Ok, I admit, this can get a little messy. It’s with your best interests in mind that your CA, your friends and every first-year survival handbook out there warns against getting romantically – or, let’s face it, just sexually – entangled with your next-door neighbours. There is nothing more awkward than having to live the next eight months on the same floor as a jilted, hormonal teen whose heart you may have just broken after a drunken, Welcome Week hookup. This is not the scenario I’m encouraging. Rather, when months have passed, friendships have comfortably settled on your floor in residence and you’re still longingly eyeing that girl or guy down the hall, don’t be afraid to rock the boat. Risk jeopardizing your close, cozy but unsatisfying friendship by initiating something more. Yeah, it might turn out to be uncomfortable, but it also might end up being the greatest leap you ever took. Trust me on that one.
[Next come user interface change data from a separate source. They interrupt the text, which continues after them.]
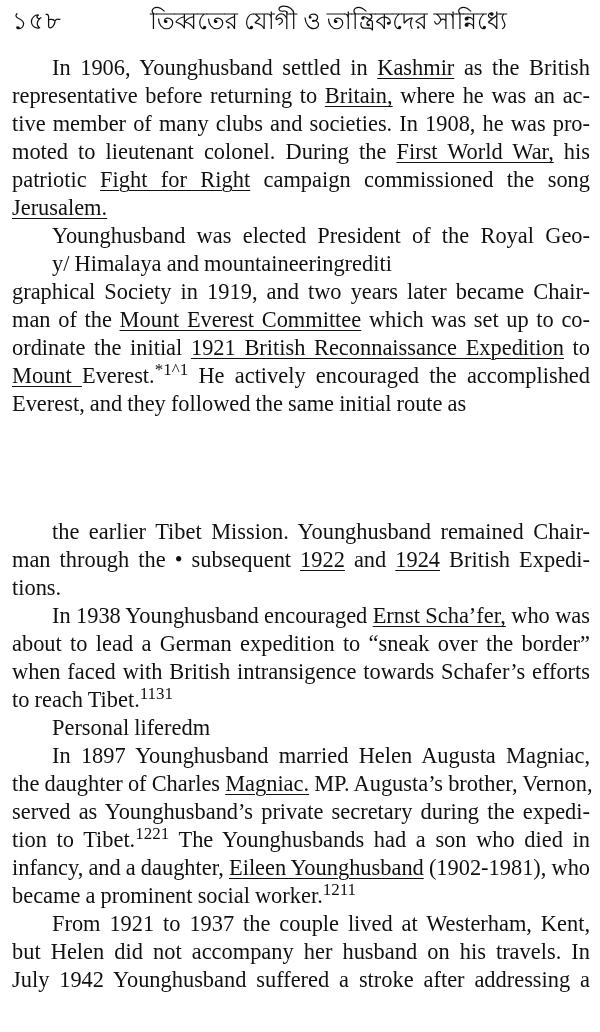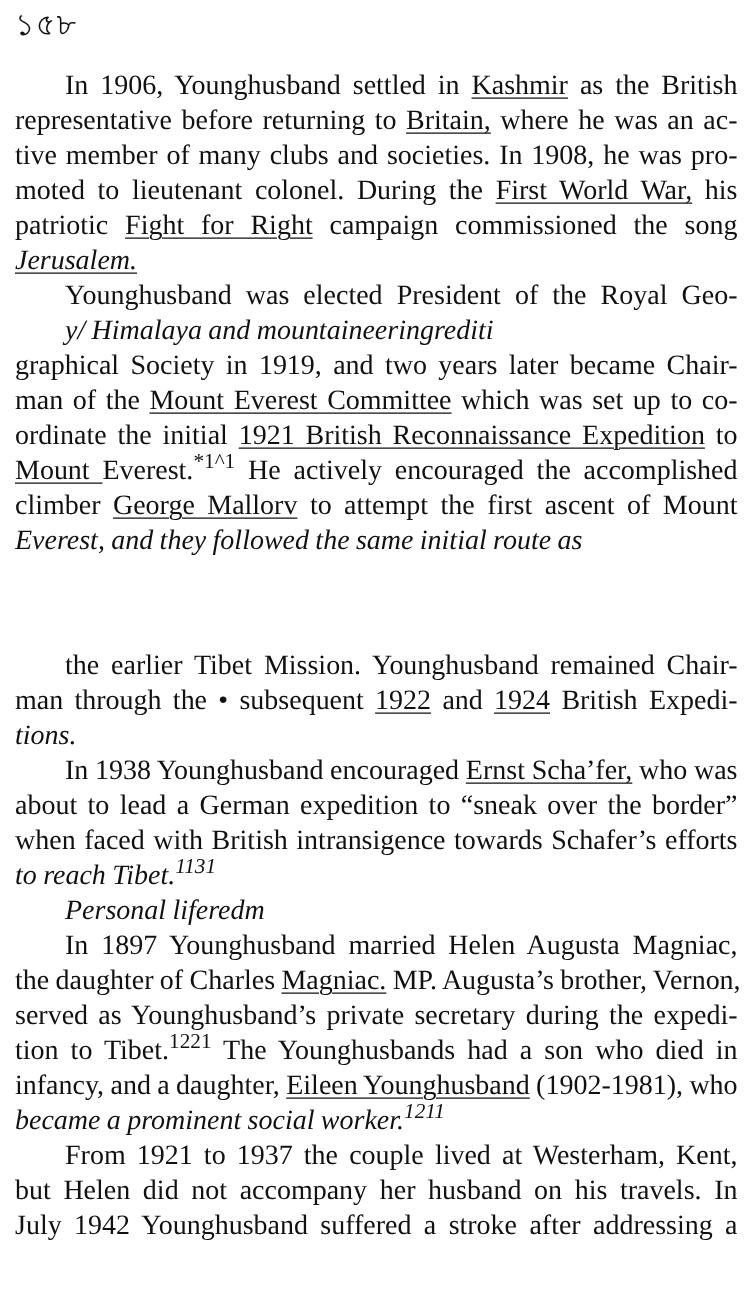--- a/index.html
+++ b/index.html
@@ -77,6 +77,7 @@
 
 <div class="page-header">
   <span class="page-number">১৫৮</span>
+  <span class="running-title">তিব্বতের যোগী ও তান্ত্রিকদের সান্নিধ্যে</span>
 </div>
 
 <div class="text-block block-top">

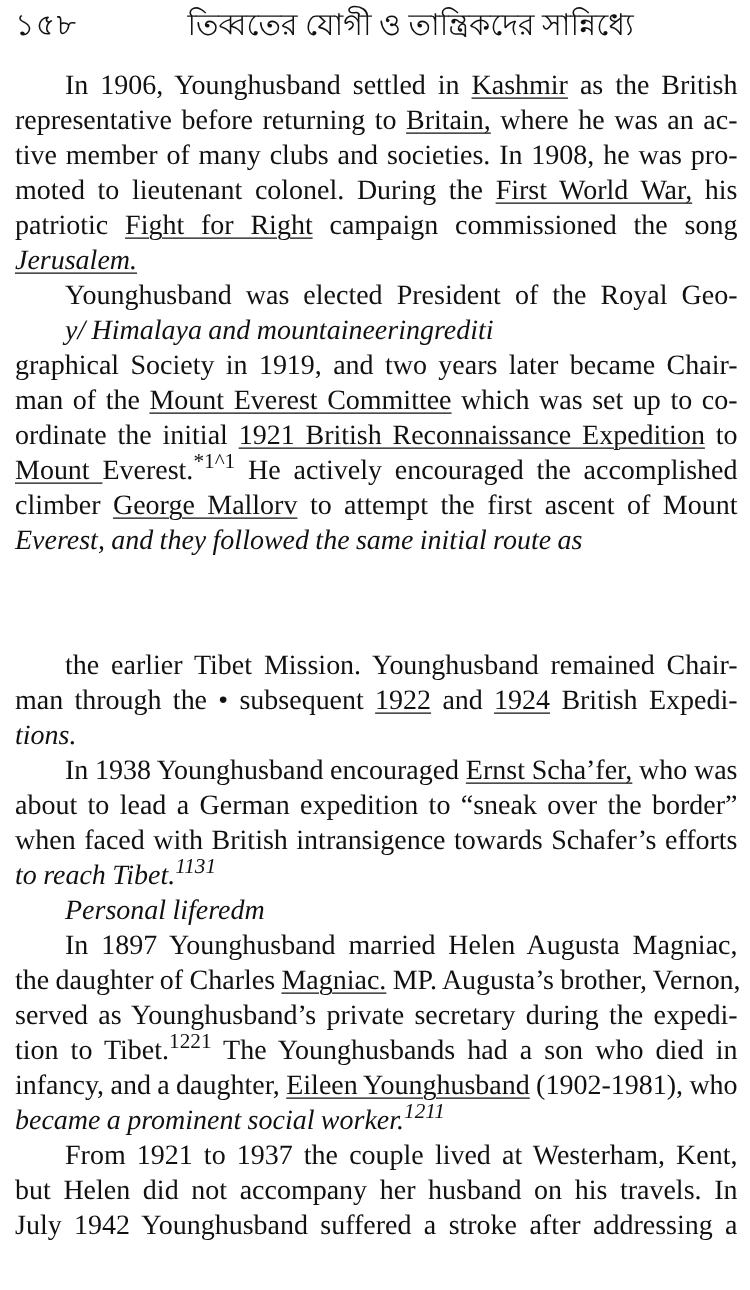--- a/index.html
+++ b/index.html
@@ -53,7 +53,6 @@
   }
   .line.last {
     text-align-last: left;
-    font-style: italic;
   }
   .line.indent {
     padding-left: 40px;

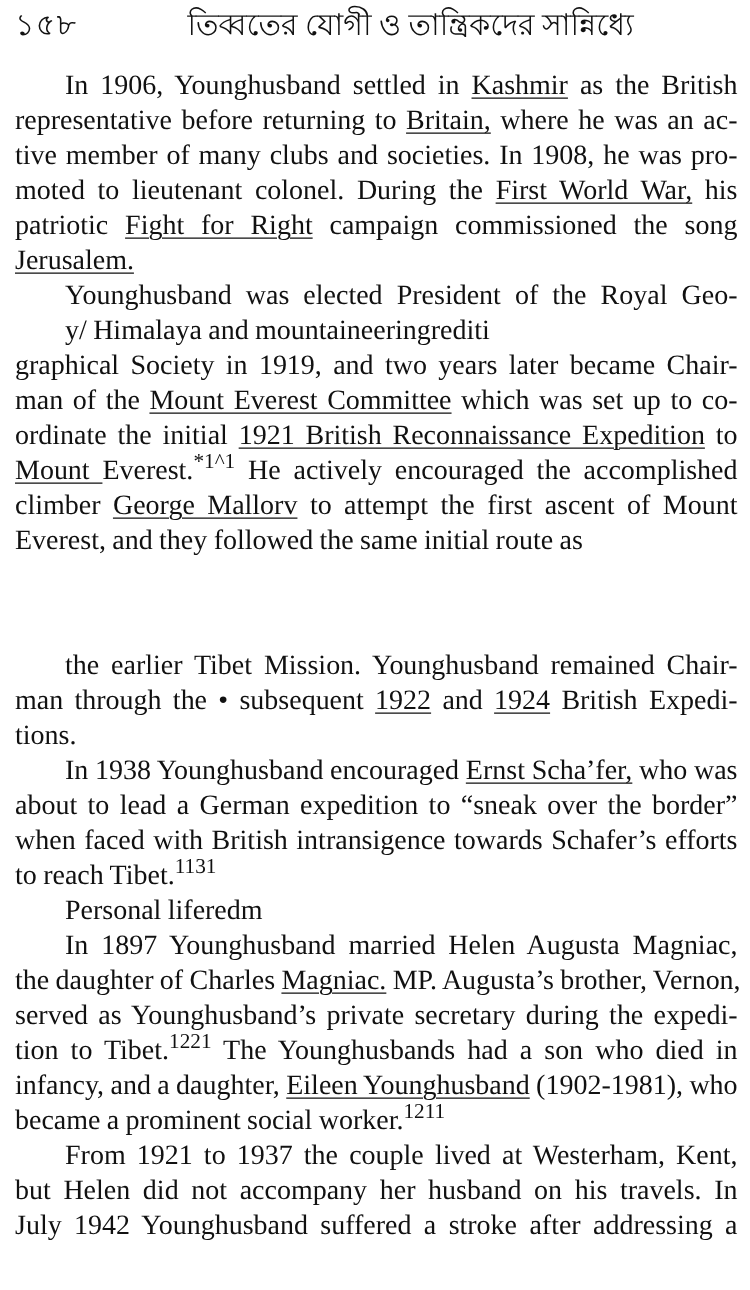--- a/index.html
+++ b/index.html
@@ -92,7 +92,6 @@
   <span class="line"><span>man of the </span><span class="u">Mount Everest Committee</span><span> which was set up to co-</span></span>
   <span class="line"><span>ordinate the initial </span><span class="u">1921 British Reconnaissance Expedition</span><span> to</span></span>
   <span class="line"><span class="u">Mount </span><span>Everest.</span><sup>*1^1</sup><span> He actively encouraged the accomplished</span></span>
-  <span class="line"><span>climber </span><span class="u">George Mallorv</span><span> to attempt the first ascent of Mount</span></span>
   <span class="line last">Everest, and they followed the same initial route as</span>
 </div>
Don’t be besties with your roommate

This can go one of two ways: either you came to Mac with your best friend from high school and are sharing a room in residence, or you were randomly paired with a stranger who instantly becomes your best friend. While it’s comforting to have a close friend help you make the transition from high school to university, it can also be socially limiting if (or should I say when) you rely on each other too much and don’t make the effort to meet other people on your floor or in your building. I can almost guarantee you will have a pair of such high school besties – usually girls – on your floor who are reclusive, exclusive and unintentionally unfriendly. They won’t even notice how, month after month of turning down invitations to hang-out/go-out/make-out, those invitations peter out and eventually stop coming, yet they’ll be confused and hurt come second year when they realize they don’t have very many friends. It’s an easy trap. Don’t be them.

So go forth, young froshies, and make the most of the eight months that lie before you in the North or West quads. Eat that extra slice of cake at East Meets West; knock on that cute ginger guy’s door on the fourth floor of Les Prince; venture outside of your suite in Bates. Do everything I did – and more.